Exercise directions: Every line below from the one with "gap: 30px ->" through the one with "font-family: none ->" should be retyped exactly, both ends included; no other lines and no pictures.

Provided material:

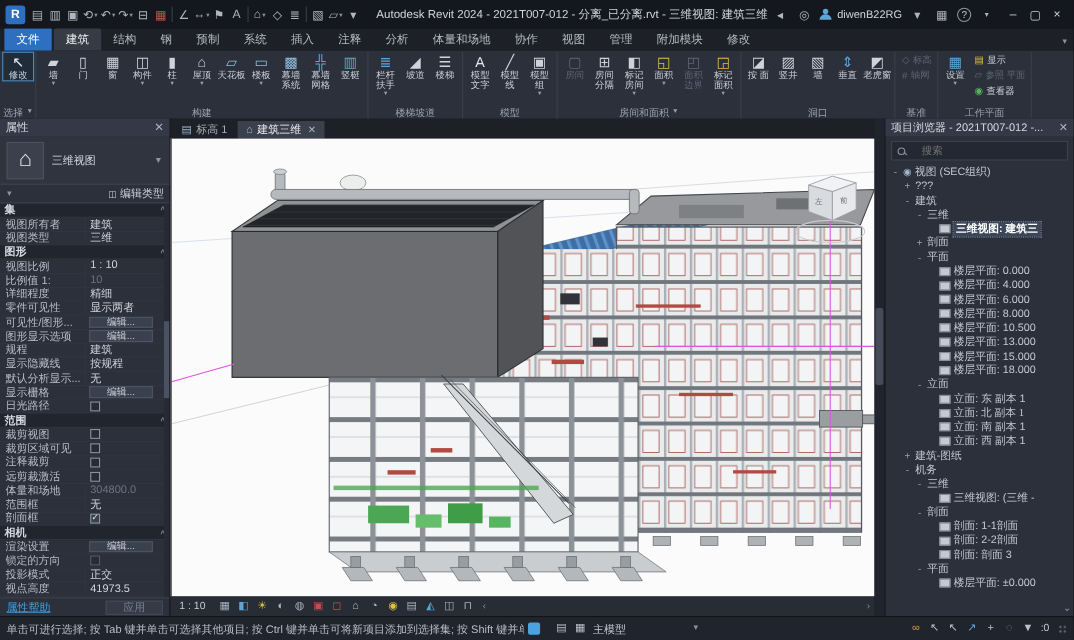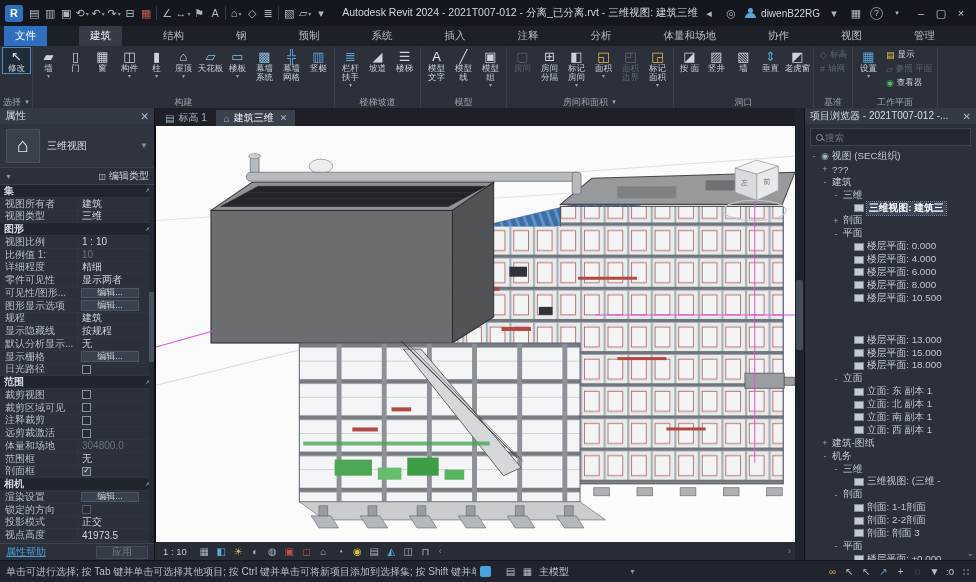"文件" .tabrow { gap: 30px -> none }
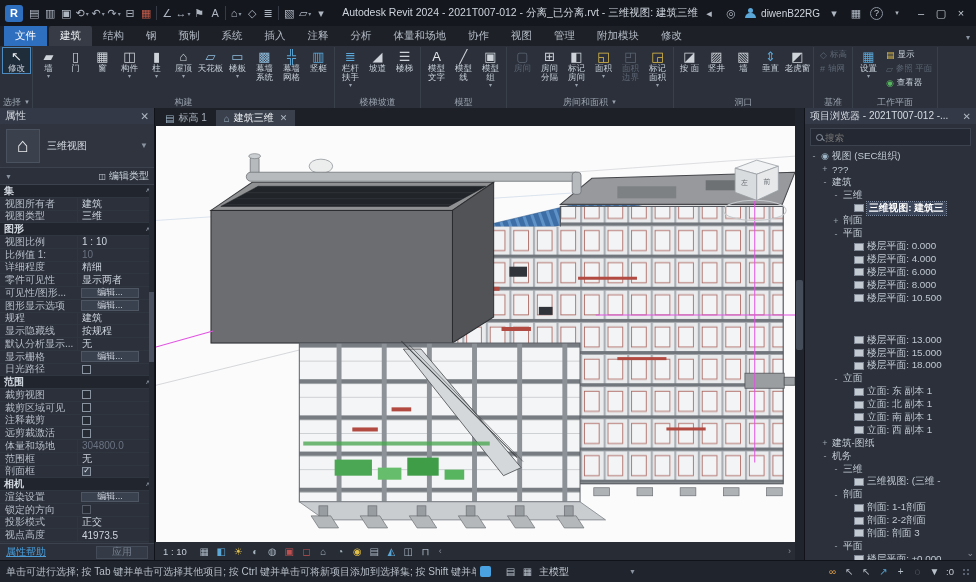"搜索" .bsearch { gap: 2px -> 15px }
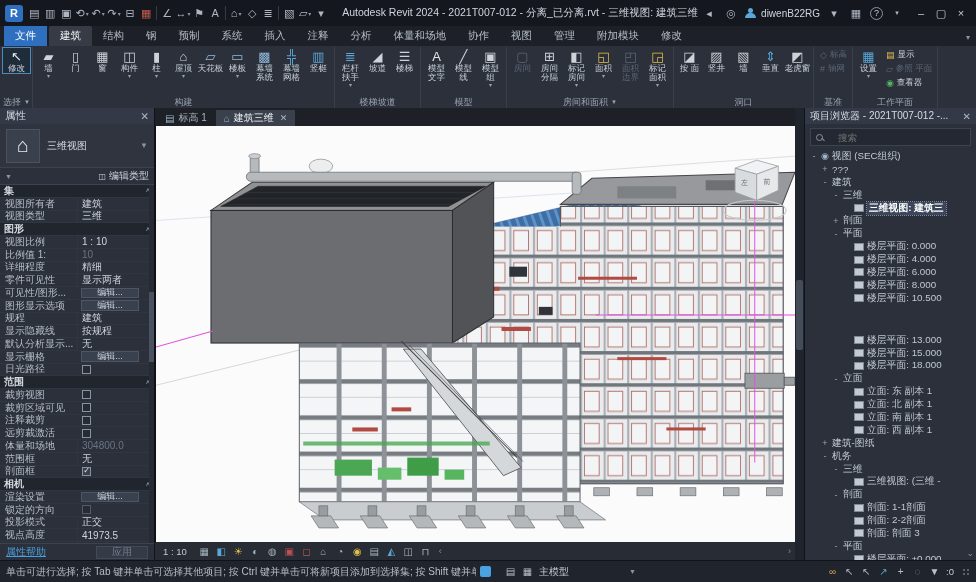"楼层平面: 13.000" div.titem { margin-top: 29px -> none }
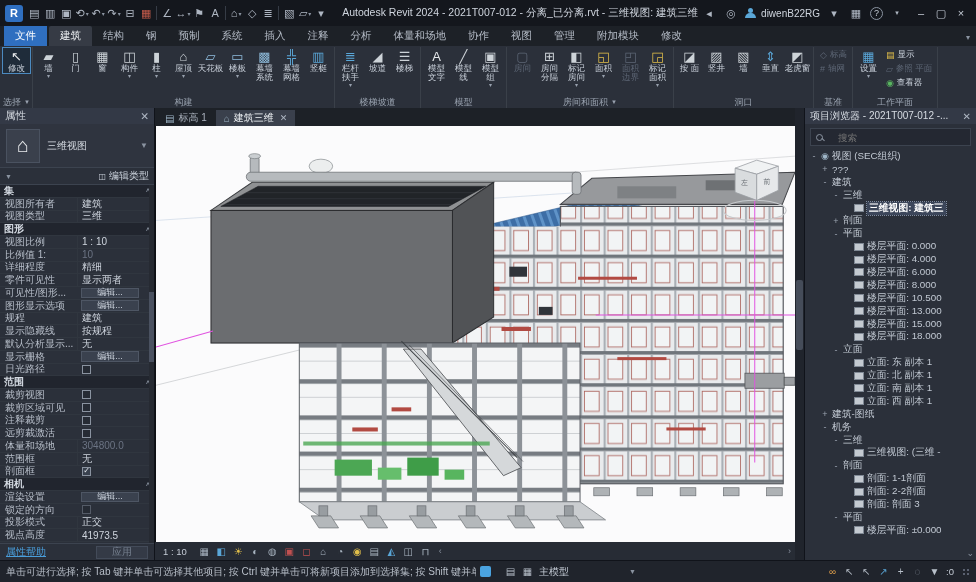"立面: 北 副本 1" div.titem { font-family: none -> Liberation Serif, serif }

* * *

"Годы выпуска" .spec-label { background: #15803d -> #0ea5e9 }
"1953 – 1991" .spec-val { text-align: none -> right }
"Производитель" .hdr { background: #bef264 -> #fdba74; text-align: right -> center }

Finished exercise:
"文件" .tabrow { gap: 30px -> none }
"搜索" .bsearch { gap: 2px -> 15px }
"楼层平面: 13.000" div.titem { margin-top: 29px -> none }
"立面: 北 副本 1" div.titem { font-family: none -> Liberation Serif, serif }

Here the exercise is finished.